What have all in common the newers Ellie and the Ghostly Train, Zoopocalypse or A Sloth Story?
Not only they've been hurry to be shown on theaters in same time for Spring Break, but it features all a batch of animals characters, such as Furries or Anthropomorphic characters. Since the 2001s Shrek first movie become a monster hit, the animated features industry have slowly thinking that movies with the voices of big stars or the ones with Furry characters are what that may sells in merchandising for appeal the younger kids.
But to any longtime animation fan, the fact that animated features keep to working this way are likely an insult to any people, who took seriously the artform.
When UPA was launched, back in the late-1940s, it's for make it at an "alternative" to the barrage of talking-animals, chasing and hunting pictures that went borderline by the end of World War Two. And indeed, they were able to developped such unique artstyle with a sense of graphism that went never explored before. But when Mr. Magoo become the "hot" studio's icon and when John Hubley has left, UPA been already a shadow of its former self and went overshadowed by its rivals who keep producing appealing and fun cartoons... somehow. MGM shorts been more and more flat and cheap in its stylized approach, Terrytoons embarked on a new era with Gene Deitch in hand. Warner Bros. having veterans like Freleng or Jones who producing several of the greatest animated forms of their career while others like Lantz been typically Lantz, years late of what the industry ask for and Famous been forced to working with more "mature" themes with budgets been cut.
But enough of rambling, there is a reason why I never seen the Zootopia movie. (And to known if a sequel movie is going to be relased remains unconfirmed... and we hope that never do!) The movie is like a massive package of every Furry characters that spread on the likes of FurAffinity, DeviantArt et all, with the same kind of cynical and bitching attitude than the likes of Miraculous or the 2018s series of Rocky & Bullwinkle. Most animation acolyts keep praising it while I am resigned to seen it at a constant deterioration to keep matured the artform. Because elsewhere in the world, animated features weren't made like TV cartoons, but auteur films that have tough and delicate topical contents that known firmly that this is not entirely made for a youth audience. And when most of the characters are normal human people like you and me. Meanwhile in the America, it turns at business as usual.

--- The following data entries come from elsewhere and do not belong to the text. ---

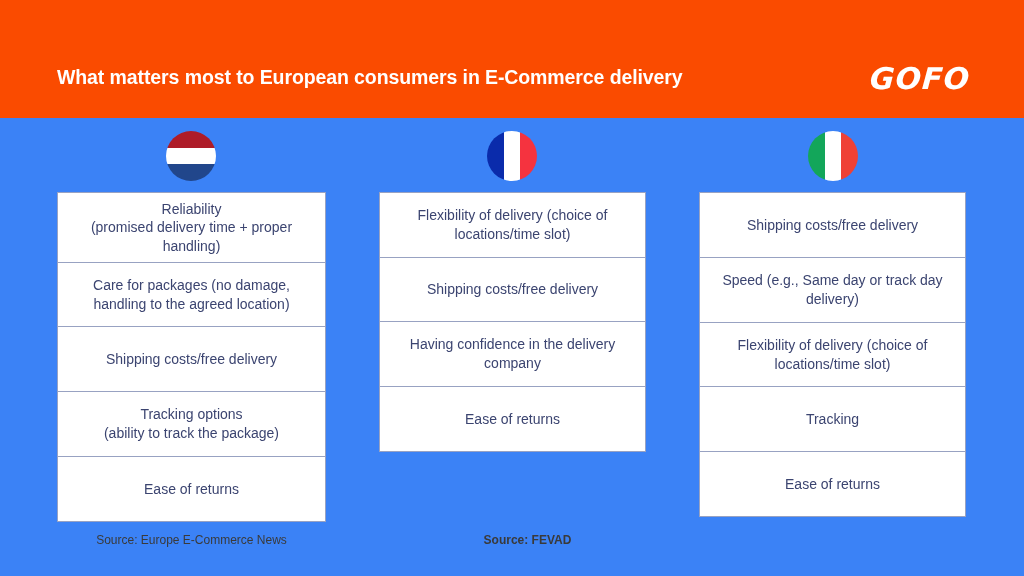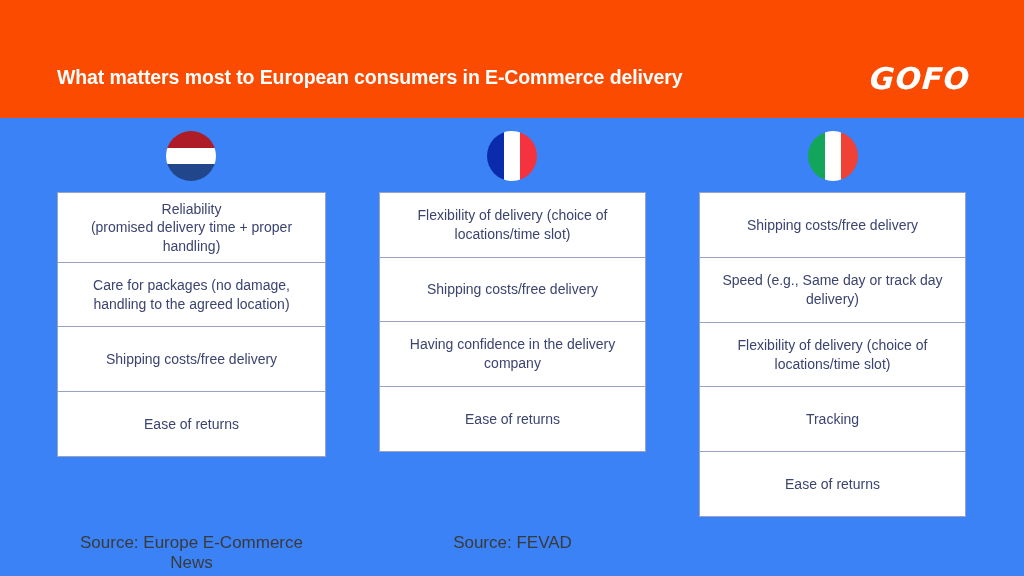--- a/index.html
+++ b/index.html
@@ -194,6 +194,9 @@
       <div class="cell r2" style="border-bottom-color: rgb(152, 162, 194); color: rgb(59, 68, 112);">
         <span class="txt">Shipping costs/free delivery</span>
       </div>
+      <div class="cell r3" style="border-bottom-color: rgb(152, 162, 194); color: rgb(59, 68, 112);">
+        <span class="txt">Tracking options<br>(ability to track the package)</span>
+      </div>
       <div class="cell r4" style="border-bottom-color: rgb(152, 162, 194); color: rgb(59, 68, 112);">
         <span class="txt">Ease of returns</span>
       </div>

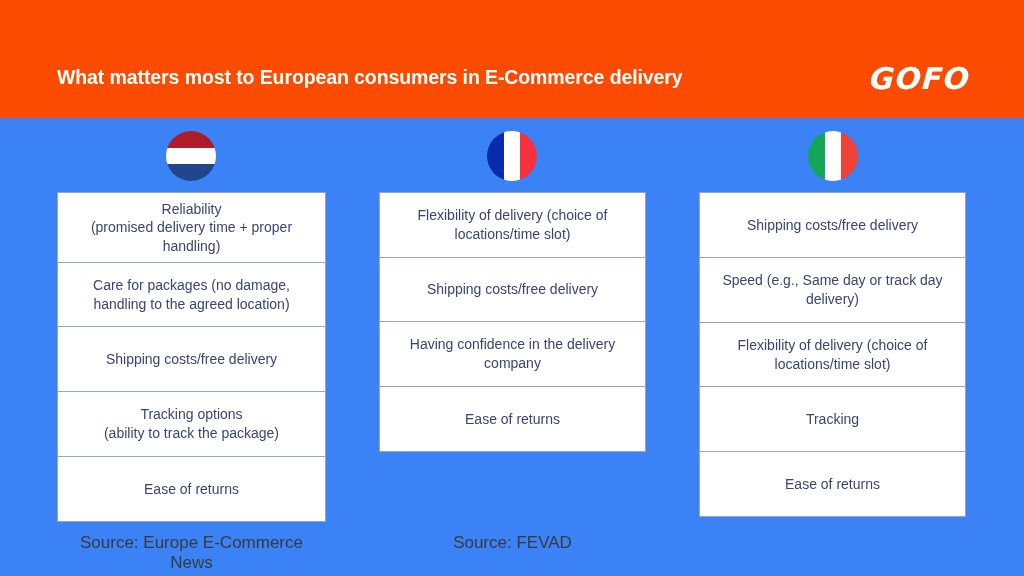--- a/index.html
+++ b/index.html
@@ -146,7 +146,7 @@
   .source {
     position: absolute;
     top: 533px;
-    font-size: 17px;
+    font-size: 12px;
     color: #3a3a3a;
     text-align: center;
     font-family: "Liberation Sans", sans-serif;

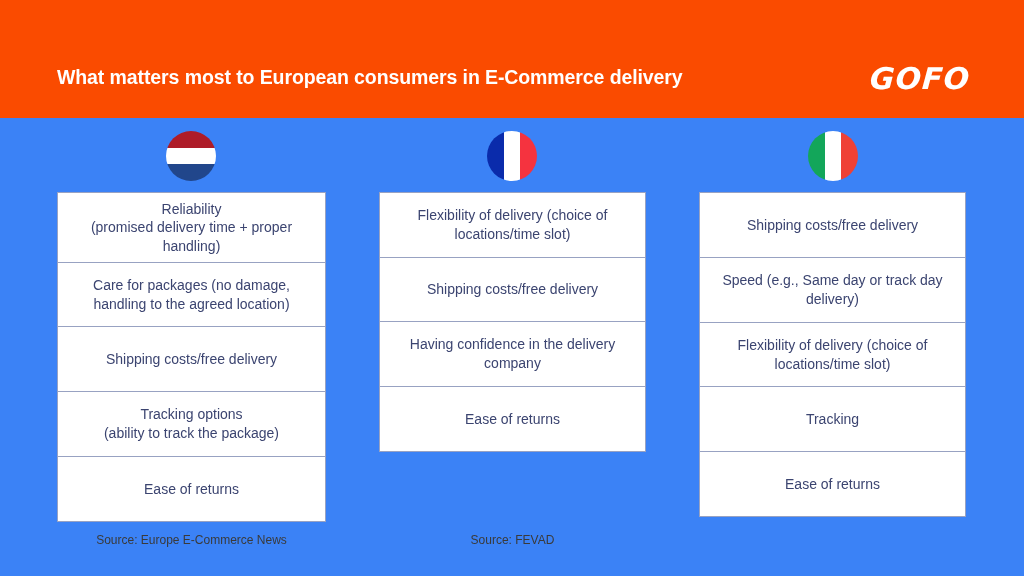--- a/index.html
+++ b/index.html
@@ -152,7 +152,7 @@
     font-family: "Liberation Sans", sans-serif;
   }
   .source-1 { left: 57px;  width: 269px; }
-  .source-2 { left: 379px; width: 267px; }
+  .source-2 { left: 394px; width: 267px; font-weight: bold; }
   .source-3 { left: 699px; width: 267px; }
 </style>
 </head>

That can't justify why these three newer movies with among the same kinds of characters designs have to be released in theaters this same weekend is beyond questionnable or incidental. It took me two-three years to quit with furries, from the tiring tropes to seen horny losers took advantage of it for molest sexually underages online. The Looney Tunes gang work because most of them came out from their natural habitat-- Bugs Bunny came up on a hole. Tweety on a cage. Wile E. Coyote and the Road Runner chasing in the Arizona desert. Or Foghorn Leghorn live up on a barn. Actually, several of the best animals characters are done with sense of purpose that tell you why they're animals in first place. The same part why the Tom & Jerry legacy do work while others (Itchy & Scratchy, Herman & Catnip, the nefarious Oggy and the Cockroaches among them) bombed by their orgy of sadistic violence and mayhem that even the Warner Bros.-Discovery's version of the cat-and-mouse pair have took a page from it in their own adaptations.
And you know what? It have to do with "trying". Because make my OCs at humans was a dream to me for many years, but I was unable to handling it without they looks weird. In the end, the addition of AI in my drawing board and the creation of Lydia Goulet speaks to me that this is the perfect time to abandonned Anthros and then, grow my artstyle with better approach on execution and pacing. I was able to knocked down my old Photoshop that date of over eighteen (!) years to Krita. A much easier and practical way to work than it was with Photoshop.
But looking of the way the American animation film continue to denatured the art with the same repetitious Anthros characters seems to be a sign that they never learning from their mistakes. Even Pixar seems to be a little redundant with their penchant for sequels. Fortunately, their TV animated outlet are rightfully better than in most mainstream animated movies. Television didn't kills the cinema like the way they did for radio. It only forced the Hollywood movies mold to focusing on newer talents and themes by looking away of the same Hollywood area and Boulevards.
But for animated features done by their studios, that stays a wasted opportunity. No need to ask why several serious animations fans like me have letting go with the medium for many years. If only UPA wasn't stuck with Jim Backus' Magoo and its high snubbery towards the more conventional 1950s cartoons audiences wanted more that worked out better than what they doing up at that time.